Le contrôle des routes du pétrole

Les centaines de milliards de dollars d’avoirs de la banque centrale russe gelés par les États-Unis et leurs alliés après l’invasion russe en Ukraine a alimenté l’argumentaire des BRICS. Le président brésilien Luiz Inacio Lula da Silva, en visite en Chine le 14 avril, s’est dit prêt à augmenter ses échanges avec la Chine et à les réaliser désormais en yuan. La Chine a aussi conclu des accords commerciaux avec l’Iran, l’Inde et la Russie, permettant d’utiliser le yuan dans leurs transactions.

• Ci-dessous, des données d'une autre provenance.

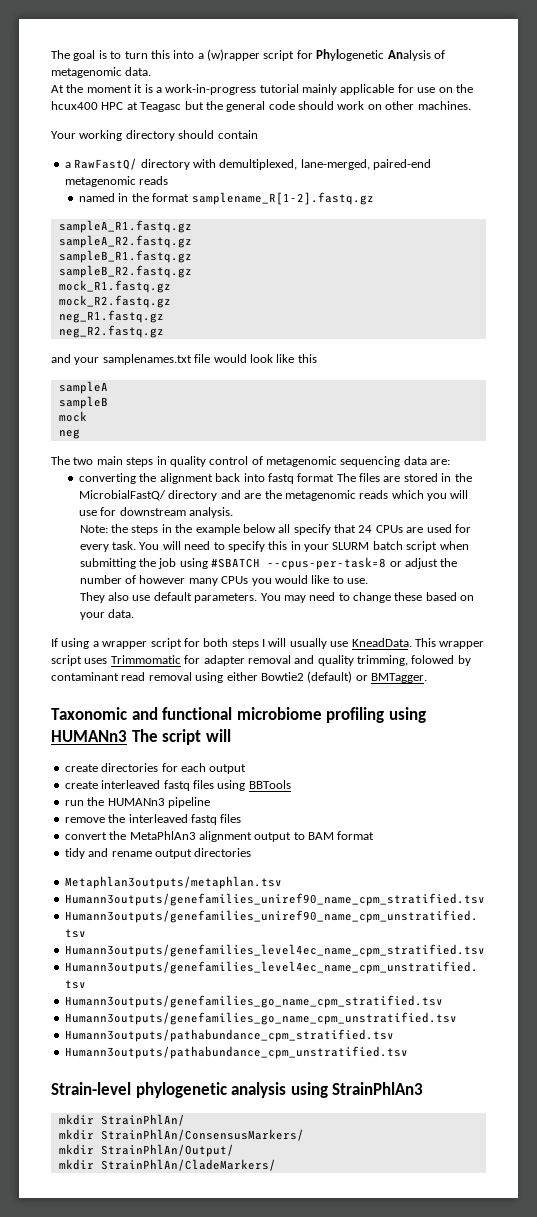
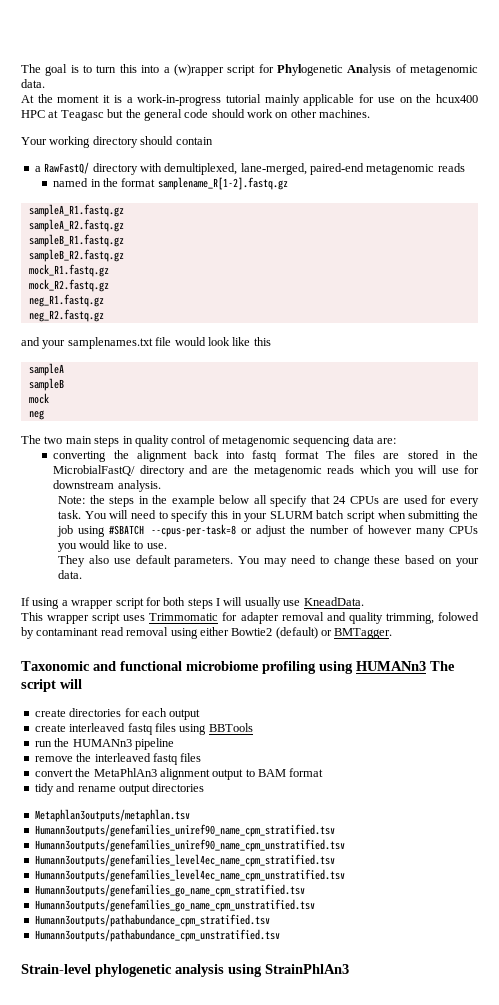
- If using a wrapper script for both steps I will usually use KneadData. This wrapper script uses Trimmomatic for adapter removal and quality trimming, folowed by contaminant read removal using either Bowtie2 (default) or BMTagger.
+ If using a wrapper script for both steps I will usually use KneadData.
+ This wrapper script uses Trimmomatic for adapter removal and quality trimming, folowed by contaminant read removal using either Bowtie2 (default) or BMTagger.
- mkdir StrainPhlAn/
- mkdir StrainPhlAn/ConsensusMarkers/
- mkdir StrainPhlAn/Output/
- mkdir StrainPhlAn/CladeMarkers/

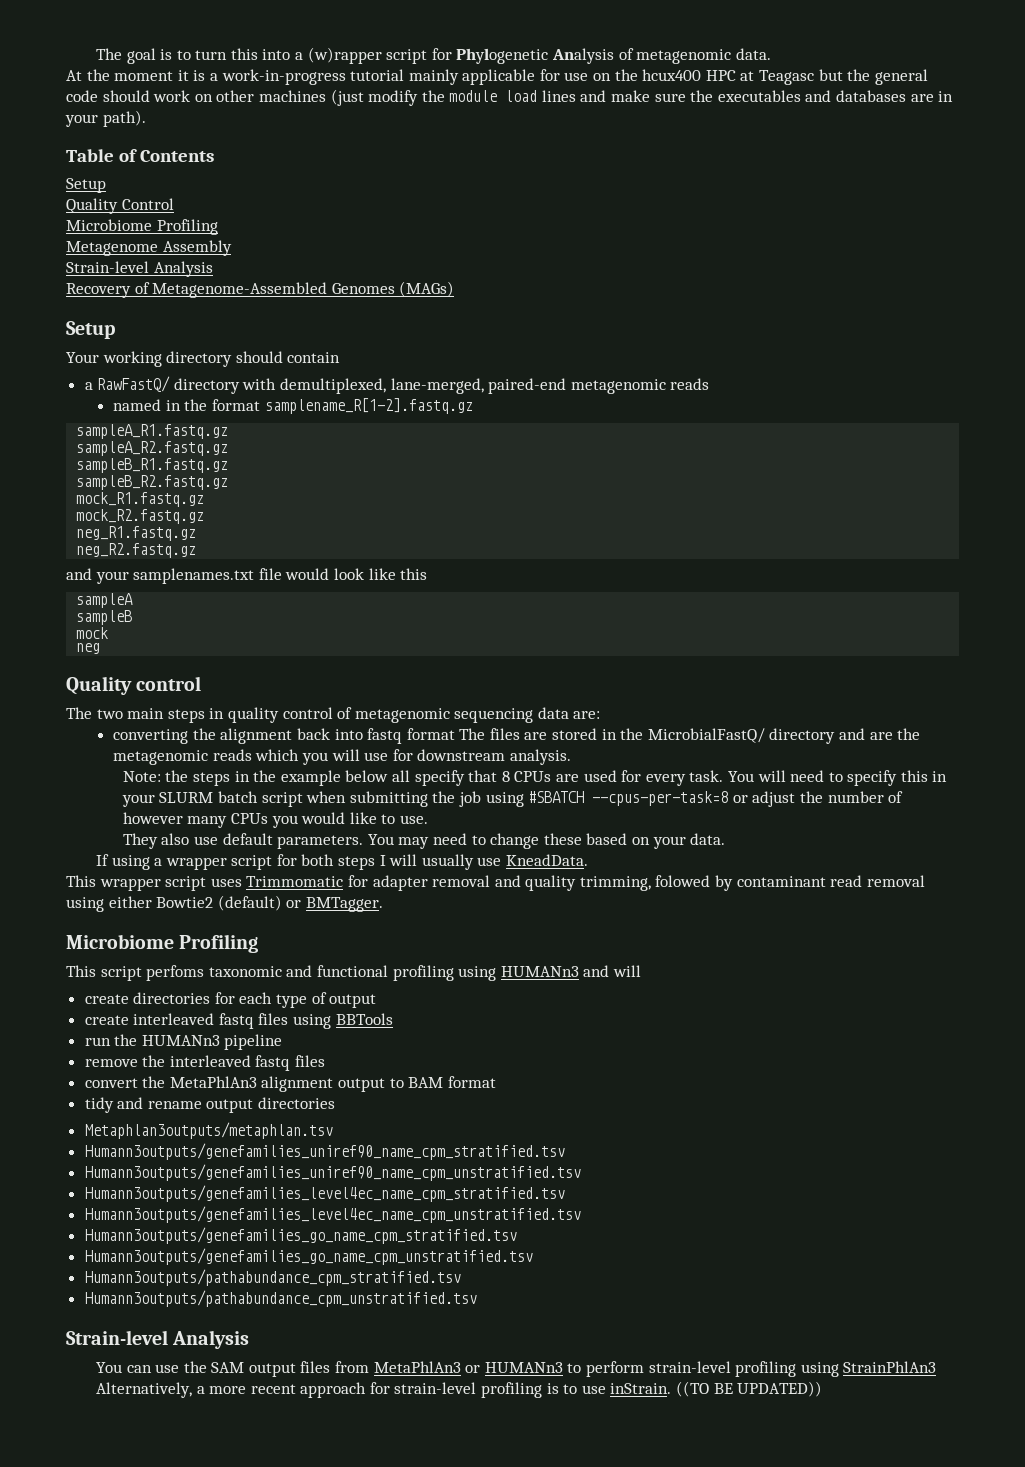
- At the moment it is a work-in-progress tutorial mainly applicable for use on the hcux400 HPC at Teagasc but the general code should work on other machines.
+ At the moment it is a work-in-progress tutorial mainly applicable for use on the hcux400 HPC at Teagasc but the general code should work on other machines (just modify the module load lines and make sure the executables and databases are in your path).
+ Table of Contents
+ Setup
+ Quality Control
+ Microbiome Profiling
+ Metagenome Assembly
+ Strain-level Analysis
+ Recovery of Metagenome-Assembled Genomes (MAGs)
+ Setup
+ Quality control
- Note: the steps in the example below all specify that 24 CPUs are used for every task.
+ Note: the steps in the example below all specify that 8 CPUs are used for every task.
  This wrapper script uses Trimmomatic for adapter removal and quality trimming, folowed by contaminant read removal using either Bowtie2 (default) or BMTagger.
- Taxonomic and functional microbiome profiling using HUMANn3 The script will
+ Microbiome Profiling
+ This script perfoms taxonomic and functional profiling using HUMANn3 and will
- create directories for each output
+ create directories for each type of output
  Humann3outputs/pathabundance_cpm_unstratified.tsv
- Strain-level phylogenetic analysis using StrainPhlAn3
+ Strain-level Analysis
+ You can use the SAM output files from MetaPhlAn3 or HUMANn3 to perform strain-level profiling using StrainPhlAn3
+ Alternatively, a more recent approach for strain-level profiling is to use inStrain. ((TO BE UPDATED))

Dans le choix de l'Iran et de l'Arabie Saoudite comme priorités parmi les nouveaux membres, la position géostratégique de ces états  concernant l'approvisionnement énergétique du monde via le Golfe Persique joue probablement un rôle important. La participation de la Chine, et la présence de Xi Jinping, en fin d’année dernière à un sommet avec les six pays du Conseil de Coopération du Golfe (l’Arabie Saoudite, le Koweït, les Émirats Arabes Unis, le Bahreïn, le Qatar et Oman) avait déjà ouvert la voie au règlement en yuan des importations chinoises de pétrole et du gaz. Or aujourd'hui, le lien économique fort des états du Golfe dans les BRICS est un nouveau coup dur pour les Etats Unis, déjà affaibli par ses échecs militaires dans cette zone du monde et qui perd aujourd'hui son rôle de partenaire privilégié au détriment de la Chine.